What you will do
You are asked to filter the data below and copy every line holding "qnum".

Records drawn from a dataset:
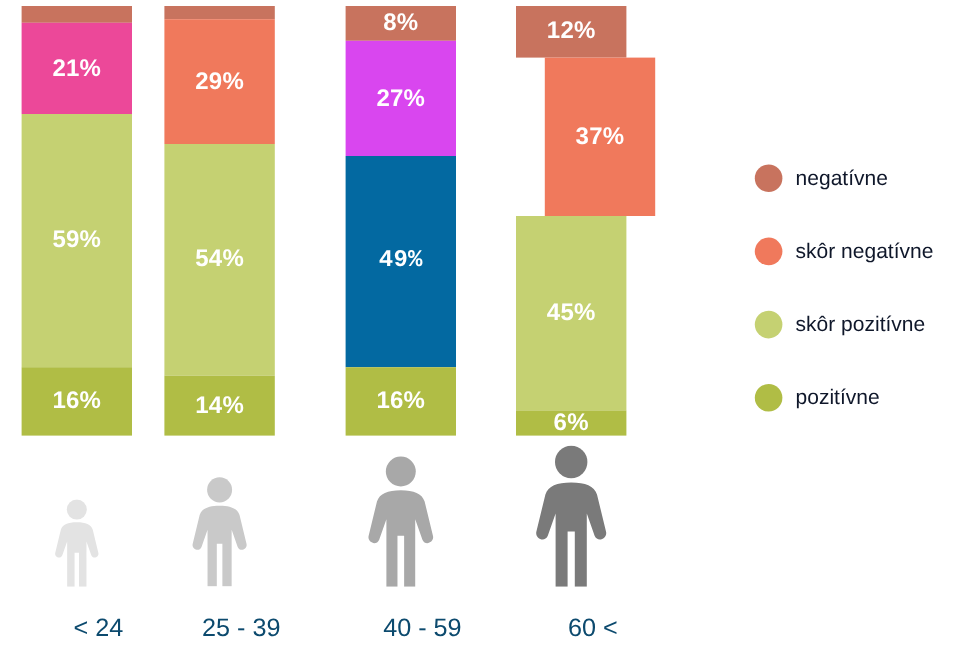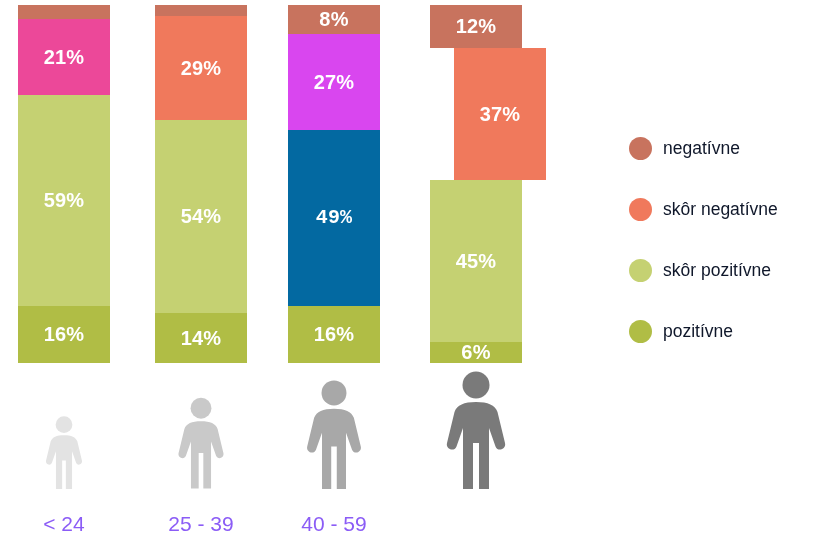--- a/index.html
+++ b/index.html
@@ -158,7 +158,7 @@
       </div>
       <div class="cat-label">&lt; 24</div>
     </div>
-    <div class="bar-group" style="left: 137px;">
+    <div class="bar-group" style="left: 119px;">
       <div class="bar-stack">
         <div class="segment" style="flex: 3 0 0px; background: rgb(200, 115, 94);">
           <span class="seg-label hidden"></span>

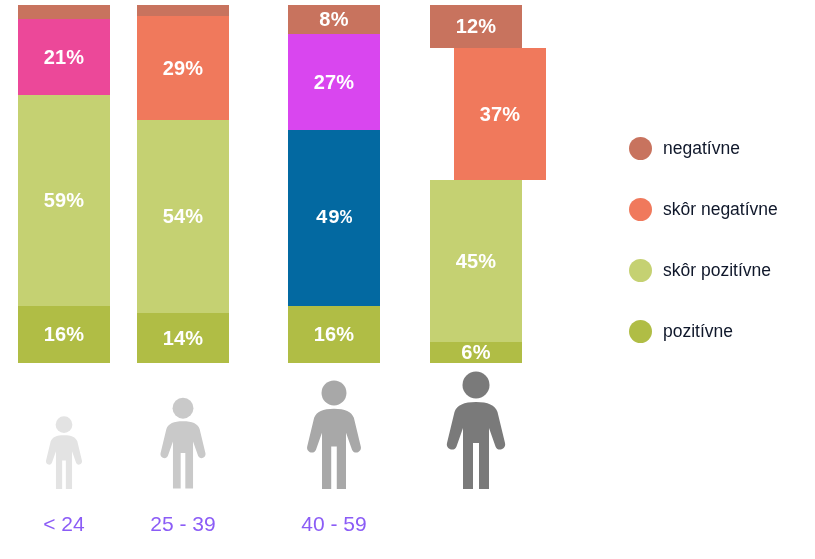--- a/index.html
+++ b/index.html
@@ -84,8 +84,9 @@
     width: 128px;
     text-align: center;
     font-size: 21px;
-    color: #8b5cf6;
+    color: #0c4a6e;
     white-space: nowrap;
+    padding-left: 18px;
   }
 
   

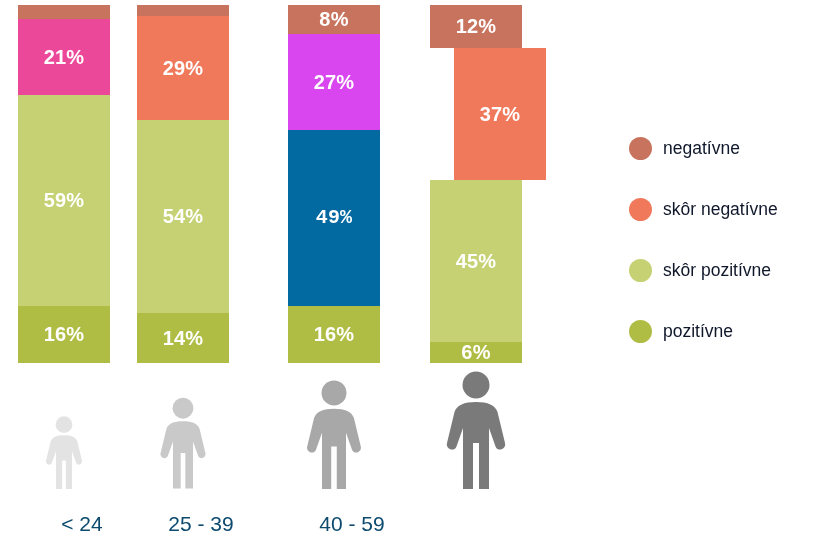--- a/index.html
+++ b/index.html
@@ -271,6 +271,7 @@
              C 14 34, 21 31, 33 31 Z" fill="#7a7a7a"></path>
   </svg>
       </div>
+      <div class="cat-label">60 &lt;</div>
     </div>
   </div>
---
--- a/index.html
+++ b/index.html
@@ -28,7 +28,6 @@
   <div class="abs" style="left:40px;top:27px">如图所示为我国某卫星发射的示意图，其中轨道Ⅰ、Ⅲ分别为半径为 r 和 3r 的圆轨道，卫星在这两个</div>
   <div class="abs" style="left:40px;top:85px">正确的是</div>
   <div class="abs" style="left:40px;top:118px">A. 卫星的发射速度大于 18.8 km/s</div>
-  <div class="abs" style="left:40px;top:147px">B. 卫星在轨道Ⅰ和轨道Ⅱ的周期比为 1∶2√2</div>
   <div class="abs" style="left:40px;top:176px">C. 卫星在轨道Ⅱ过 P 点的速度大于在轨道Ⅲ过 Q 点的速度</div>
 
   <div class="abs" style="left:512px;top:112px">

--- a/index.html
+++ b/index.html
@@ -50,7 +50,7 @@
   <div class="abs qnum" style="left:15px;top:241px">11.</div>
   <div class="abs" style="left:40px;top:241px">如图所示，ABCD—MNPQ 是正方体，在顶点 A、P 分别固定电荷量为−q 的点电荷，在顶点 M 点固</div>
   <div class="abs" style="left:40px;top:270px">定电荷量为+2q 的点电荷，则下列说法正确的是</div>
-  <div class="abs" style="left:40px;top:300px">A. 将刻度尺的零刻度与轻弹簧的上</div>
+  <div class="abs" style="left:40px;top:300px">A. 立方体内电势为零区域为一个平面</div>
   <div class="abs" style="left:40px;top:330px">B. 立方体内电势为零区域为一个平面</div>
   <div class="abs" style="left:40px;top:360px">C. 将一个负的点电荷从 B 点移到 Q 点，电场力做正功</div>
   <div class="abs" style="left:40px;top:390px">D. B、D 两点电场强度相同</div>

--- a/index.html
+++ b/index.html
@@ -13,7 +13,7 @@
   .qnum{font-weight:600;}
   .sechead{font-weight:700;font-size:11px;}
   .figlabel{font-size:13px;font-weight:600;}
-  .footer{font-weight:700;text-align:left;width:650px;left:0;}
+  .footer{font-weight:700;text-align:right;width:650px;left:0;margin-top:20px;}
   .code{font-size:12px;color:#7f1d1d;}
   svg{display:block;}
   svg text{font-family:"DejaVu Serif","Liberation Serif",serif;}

Result
   <div class="abs qnum" style="left:15px;top:241px">11.</div>
   .qnum{font-weight:600;}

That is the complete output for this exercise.